I am running a research project which requires transcoding audio from telephone calls, and I have two main questions:

1st, would training a model on gsm and ulaw encoded audio actually improve performance? We’ve had mixed results with the pretrained model which comes with DeepSpeech, but are also on a time crunch and need to maximize our time.

2nd, if I wanted to train on the CommonVoice audio, with half transcoded to GSM and ULaw. What would be the best way to do this? Can I do this through the import_cv2.py script? We want to avoid transcoding to gsm/ulaw wav and then going back to mp3.

I apologise for any mistakes/oversights in my post. I’m not primarily an ML guy, so this work is a little outside of my wheel house.

Thanks for your help

That’s a wide range of audio quality I guess …

You want to take MP3 from Common Voice and encode it into GSM and ULaw? I fear you’re going to introduce a lot of artifacts.

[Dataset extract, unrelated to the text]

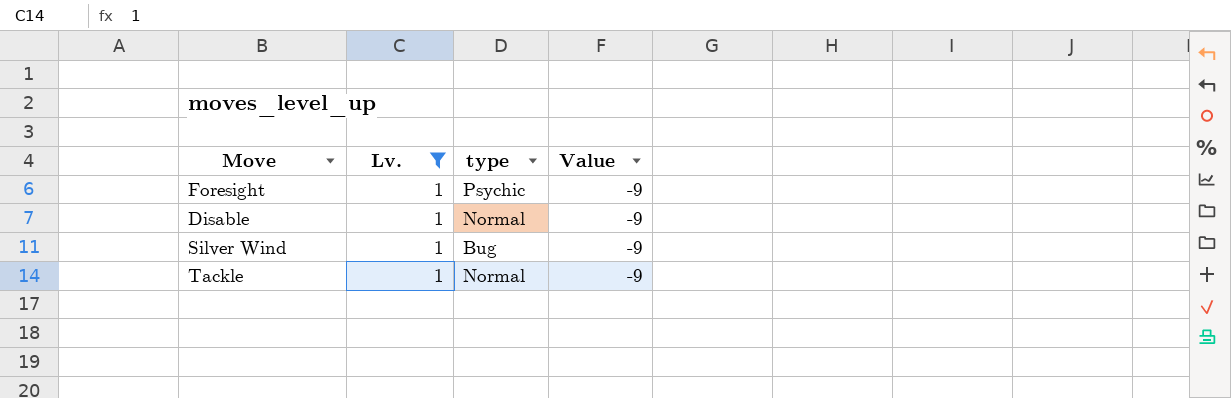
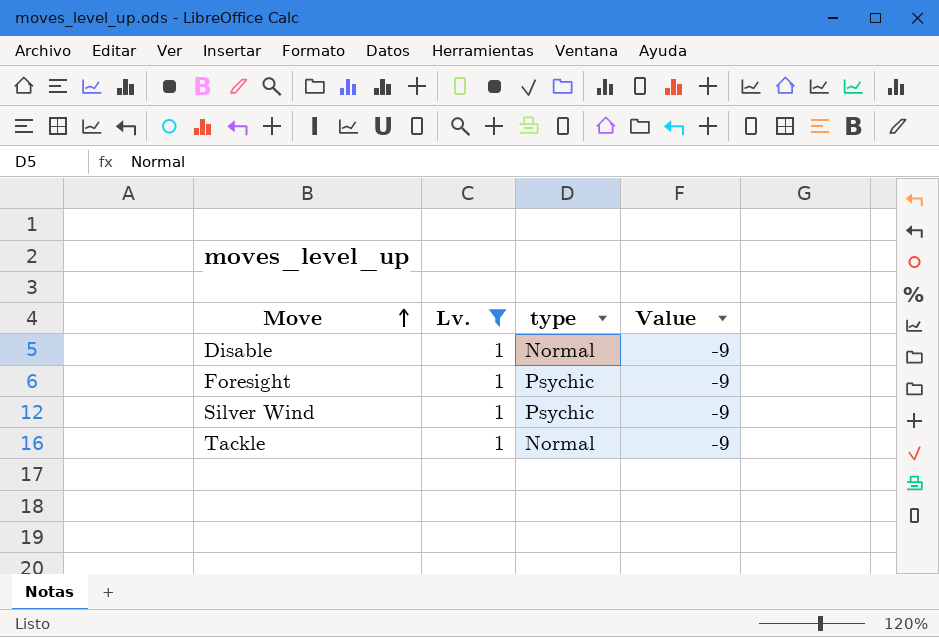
row order: none -> Move ascending
Silver Wind | type: Bug -> Psychic

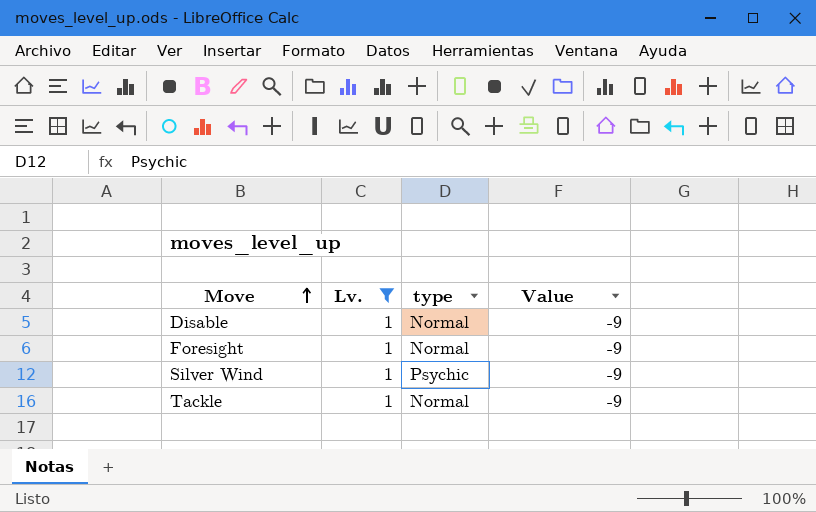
Foresight | type: Psychic -> Normal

It’d be great if you could start from there, sharing your results, and some informations on your captures audio. Maybe there’s already improvements that can be achieved there.

Thank you for the response. I apologize for my delayed reply. I am unable to share direct transcripts due to data protection rules but I ran the prepackaged model on a few sample phone calls. The accuracy is about 60%, with key words visible but lots of minor errors. A human could figure out what the calls mean from these rough transcripts but machine categorization may be difficult.

Please note, I am allowing DeepSpeech to upsample the audio to 16khz from 8khz automatically.

Any useful samples you could extract without personal information ? But I guess 60% already gives a good ballpark.

It’s not unlikely most of the poor quality comes from the upsampling. From experience, we would get similar outcome.